На столе Бамбош отыскал листок розовой промокательной бумаги.
К каждому написанному им слову бандит тотчас же прикладывал промокашку так, что весь текст отпечатался на ней хоть и наоборот, но совершенно отчетливо. На ней теперь ясно угадывались все подписи, росчерки, даты, которые Бамбош выводил на белом листе. Создавалось впечатление, что он хочет оставить неоспоримое, неопровержимое свидетельство своих загадочных, но безусловно компрометирующих писаний.
Закончив труды, он положил промокательную бумагу на самое видное место — на бювар и даже заботливо прижал ее какой-то книгой, как пресс-папье, потом сжег белый лист в камине, но сжег, не сминая его, таким образом, чтоб на ровном слое пепла еще можно было различить те или иные буквы и слова.
Удовлетворенный проделанной работой, мерзавец потер руки и двинулся к выходу, бормоча себе под нос:
— Ну все, теперь вам крышка. А я одним махом отомщу и обрету состояние и счастье.
ГЛАВА 36
Людовику наконец-то удалось немного утешить Мими, которая после катастрофы была ни жива ни мертва. Да, произошла большая беда, но, как бы огромна она ни была, несмотря на самые пессимистические прогнозы, Леон Ришар не умер.

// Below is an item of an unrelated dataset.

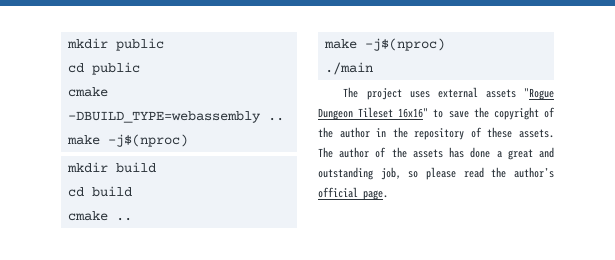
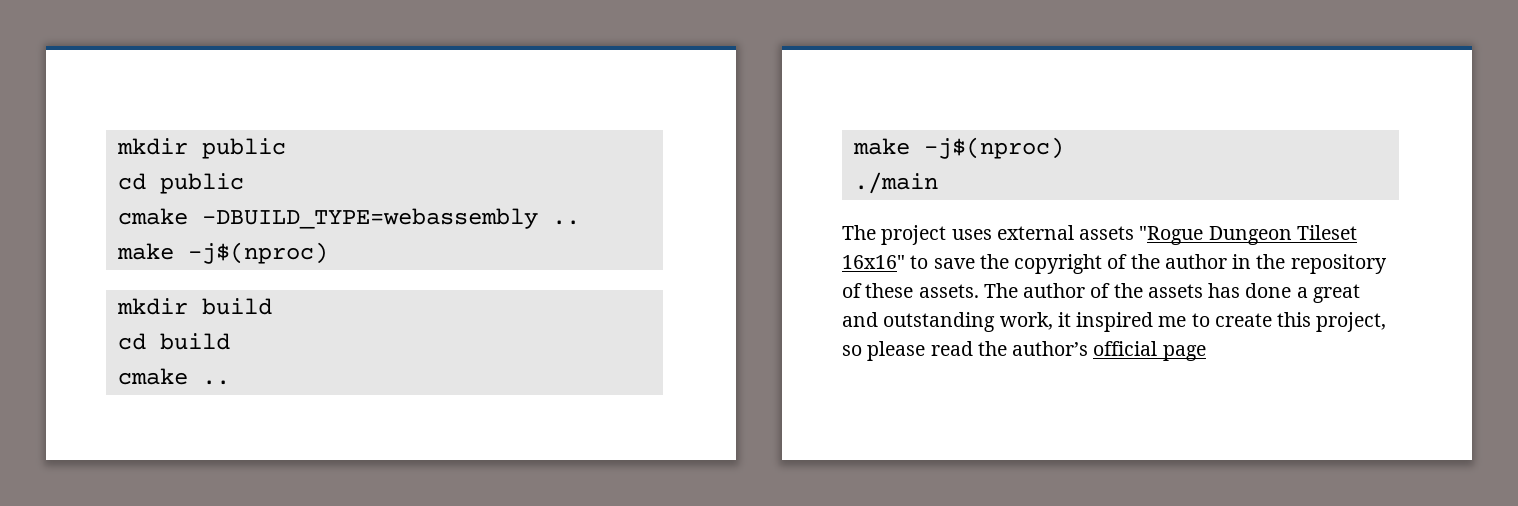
[380,167,401,180] job, -> [999,312,1387,332] work, it inspired me to create this project,
[363,190,388,200] page. -> [1162,345,1206,361] page

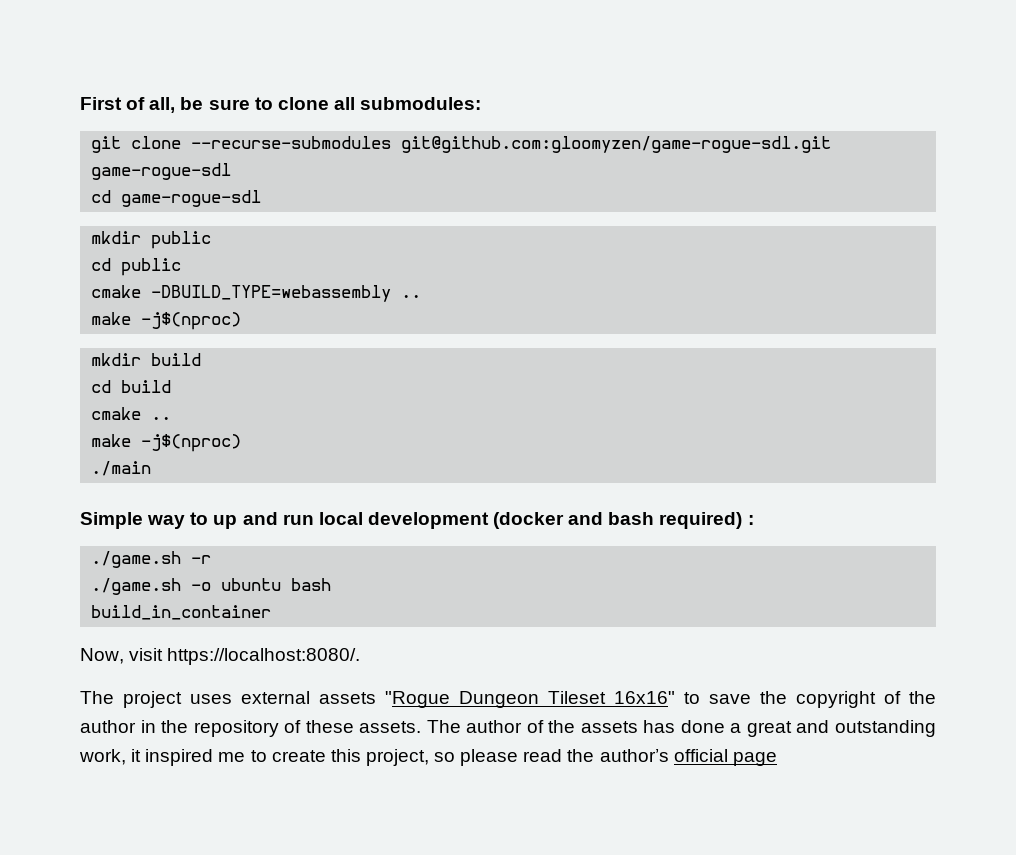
(116, 146) none -> [80,97,482,113] [91,136,832,153] [91,163,232,180] [91,190,262,207] First of all, be sure to clone all submodules: // git clone --recurse-submodules git@github.com:gloomyzen/game-rogue-sdl.git game-rogue-sdl // cd game-rogue-sdl //
(938, 183) none -> [80,512,754,529] [91,551,212,568] [91,578,332,595] [91,605,272,620] [80,648,361,665] // Simple way to up and run local development (docker and bash required) : // ./game.sh -r // ./game.sh -o ubuntu bash // build_in_container // Now, visit https://localhost:8080/.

Как только стало возможным свидание, Людовик почел своим долгом сопровождать Мими в клинику Ларибуазьер.
Леон чувствовал себя значительно лучше. Благодаря на редкость могучему организму он даже мог надеяться, что период выздоровления будет относительно коротким. Раны и ушибы заживали без осложнений, кровоподтеки рассасывались. Лишь рана в груди требовала еще внимательного лечения.
Людовик Монтиньи заканчивал описывать девушке состояние больного, когда они переступили порог палаты, где на одной из трех коек лежал Леон.
Два дня назад, по настоянию интерна, друга Людовика Монтиньи, больного перенесли в эту небольшую комнату, в которой пока не было других больных.
Из деликатности Людовик остановился на пороге и, держа Мими за руку, с улыбкой провозгласил:
— Господин Леон! К вам пришли. Прекрасный посетитель, который исцелит вам и душу и тело.
Мими с простертыми руками кинулась к своему жениху, которого уже не чаяла увидеть. Прильнув к нему, она, несмотря на все свои решения быть мужественной, разразилась потоком слез. Раненого невозможно было узнать. Брошенный ему в глаза перец вызвал острейший конъюнктивит: взгляд едва проникал сквозь воспаленные вздутые веки.